What are the challenges you foresee in this?

We decided to do this four months back. We waited till we were sure of the process, and postponed this from the targeted launch date of 1 October. Praveen (Kenneth) has been the guiding light on this. And this is a Law & Kenneth initiative and all of us are fully committed to seeing this happen. Having said that, our bandwidth is the only challenge. We will split forces; we hope to spend a lot of time on The Creative Project. We have consciously brought in professionals to run the advertising business; of course we will be involved with that too, but it gives us a little more bandwidth. We are hoping to identify four to five sustainable business ideas to incubate and take forward.

How will this be promoted, to invite ideas?

We’ll be doing a massive twitter campaign. We’ve linked up with the IIM and IIT alumini too. LinkedIn is also backing this in a big way and we should see that kicking off post Diwali. The initial response has been phenomenal. We have double digit responses already and we haven’t done much yet. We want to wait for 21 days to see the response.

The Create Project is not a one-off. We’re gauging the response now; we may revisit with another wave in the next six months. The proof of the pudding is in making it work and showing it to the world. We expect to see seminars and events where we can showcase what we have been up to. The quicker we are able to incubate one or two business ideas and talk about them, the better it will be for the Project.

We have a request to get the communication online going in Indian languages. So we’ll be launching in six languages shortly.

With such handpicked ideas, you must also be craving to build brands for these as businesses?

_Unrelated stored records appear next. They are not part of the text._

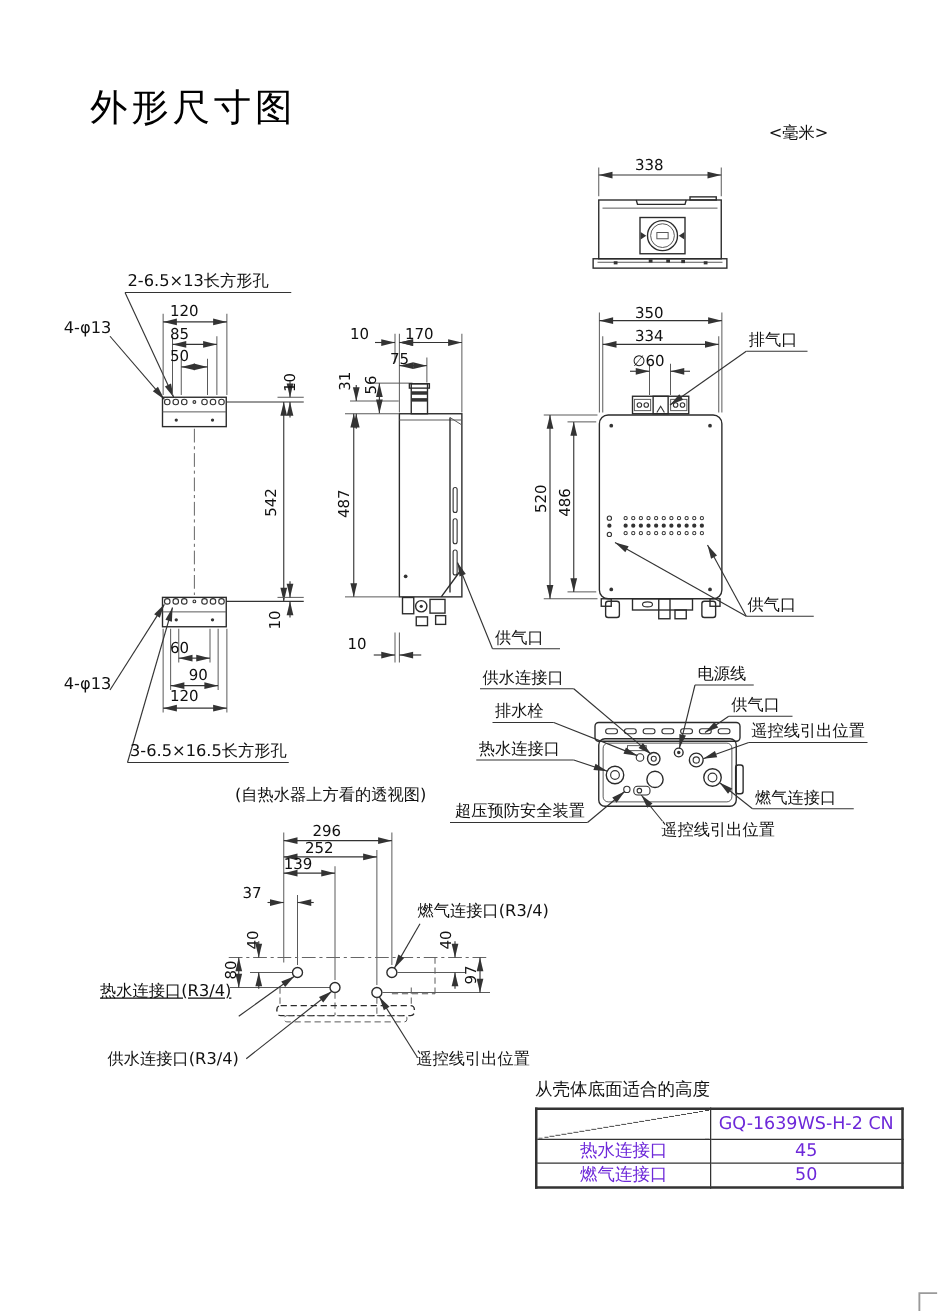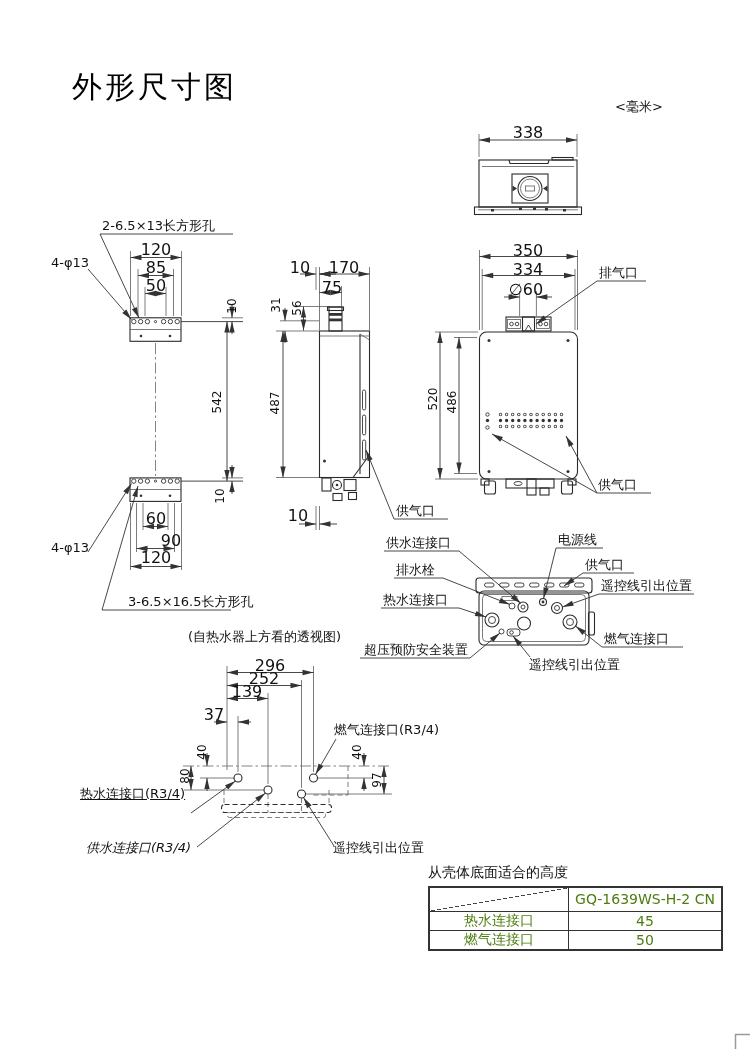--- a/index.html
+++ b/index.html
@@ -9,7 +9,7 @@
   .t{position:absolute;white-space:nowrap;font-size:13px;line-height:15px;color:#111;}
   .title{font-size:30px;line-height:34px;letter-spacing:3px;color:#000000;}
   .lbl13{font-size:13px;}
-  .d40{position:absolute;width:40px;text-align:center;font-size:16px;line-height:13px;white-space:nowrap;}
+  .d40{position:absolute;width:40px;font-size:12px;line-height:13px;white-space:nowrap;}
   .v{position:absolute;width:44px;height:14px;line-height:14px;text-align:center;font-size:12px;
      transform:rotate(-90deg);white-space:nowrap;}
   .cap14{font-size:14px;}

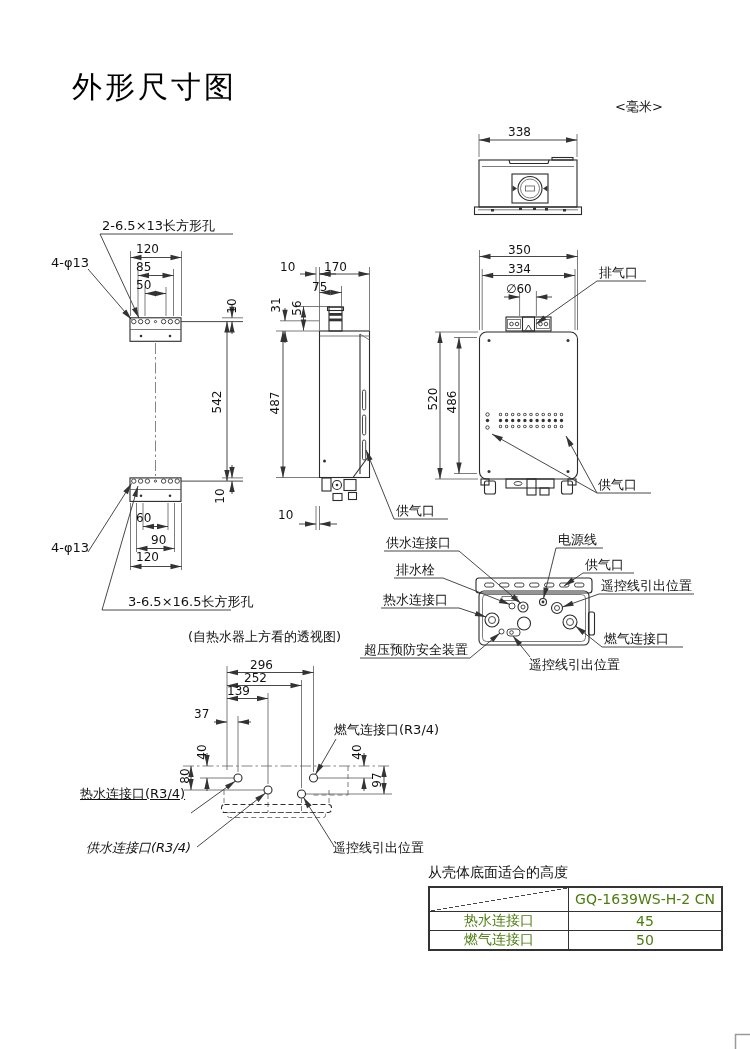--- a/index.html
+++ b/index.html
@@ -330,7 +330,7 @@
 <div class="d40" style="left:136px;top:534px;margin-left:15px;">90</div>
 <div class="d40" style="left:136px;top:551px;">120</div>
 <div class="t" style="left:51px;top:540px;">4-φ13</div>
-<div class="t" style="left:104px;top:594px;padding-left:24px;">3-6.5×16.5长方形孔</div>
+<div class="t" style="left:104px;top:594px;">3-6.5×16.5长方形孔</div>
 
 <div class="d40" style="left:280px;top:261px;">10</div>
 <div class="d40" style="left:324px;top:261px;">170</div>

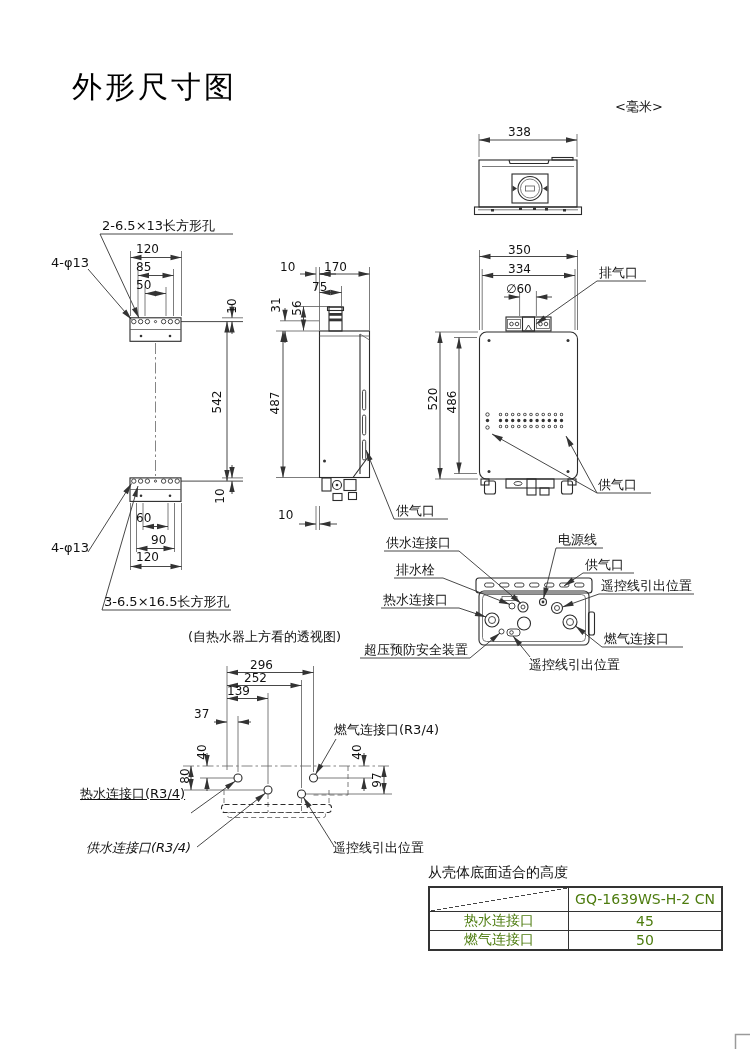--- a/index.html
+++ b/index.html
@@ -370,7 +370,7 @@
 <div class="v" style="left:355px;top:773px;">97</div>
 <div class="t" style="left:334px;top:722px;">燃气连接口(R3/4)</div>
 <div class="t" style="left:80px;top:786px;text-decoration:underline;">热水连接口(R3/4)</div>
-<div class="t" style="left:86px;top:840px;font-style:italic;">供水连接口(R3/4)</div>
+<div class="t" style="left:86px;top:840px;">供水连接口(R3/4)</div>
 <div class="t" style="left:333px;top:840px;">遥控线引出位置</div>
 
 <div class="t cap14" style="left:428px;top:865px;">从壳体底面适合的高度</div>

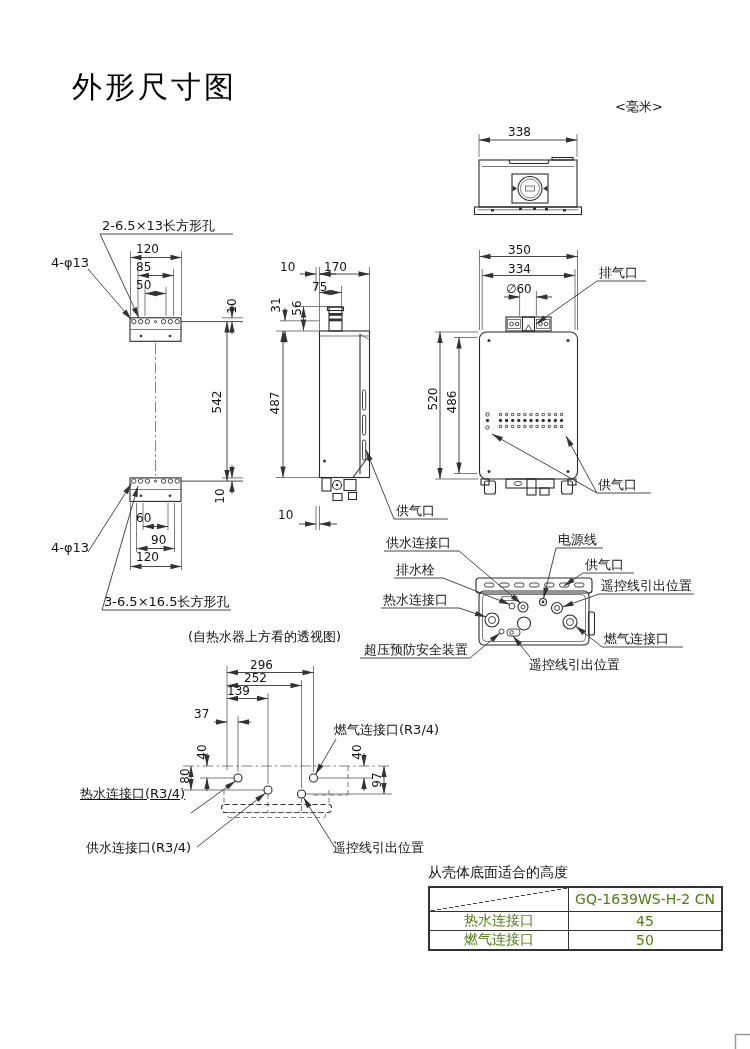--- a/index.html
+++ b/index.html
@@ -13,7 +13,7 @@
   .v{position:absolute;width:44px;height:14px;line-height:14px;text-align:center;font-size:12px;
      transform:rotate(-90deg);white-space:nowrap;}
   .cap14{font-size:14px;}
-  .htable{position:absolute;left:428px;top:886px;border-collapse:collapse;font-size:14px;color:#4d7c0f;
+  .htable{position:absolute;left:428px;top:886px;border-collapse:collapse;font-size:14px;color:#6d28d9;
           border:2px solid #333;table-layout:fixed;}
   .htable td,.htable th{border:1px solid #333;text-align:center;padding:0;font-weight:normal;overflow:hidden;}
   .c1{width:138px;} .c2{width:152px;}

Our intent is not to hunt for profits with these ideas. We are not using this to become the advertising agency to these businesses. But yes, where we can add value, we definitely will.

We are an independent and we handle a lot of entrepreneur-driven companies. Many a time, when potential clients see our client list, they show us tremendous respect. One such brand built by Law & Kenneth with the client is Kent water purifier. The business started with the entrepreneur’s family falling ill one after the other, affected by jaundice. He discovered the reason when he went up to his water tank on the terrace. The rest is history and we are proud to have been part of the story of brands like Kent.

The idea is to do justice to the idea, serve the entrepreneur, and not ride the wave with him. There is enough business in the agency to support the 300 people on board and their families. We’re not greedy; we’re not after imported yachts.

What else is on at Law & Kenneth, as you turn 10?

Three or four years ago, we reached a stage where we decided that the only way to grow is by impacting brands in a big way - in the market. We realised that we needed to bring about difference to the business.

This year, the stated objective has been to improve the creative product, and by that I don’t just mean from a jury perspective.

We made announcements on senior hires recently on the servicing end. By the end of this month, we will have one senior creative on board, and one more by mid-December.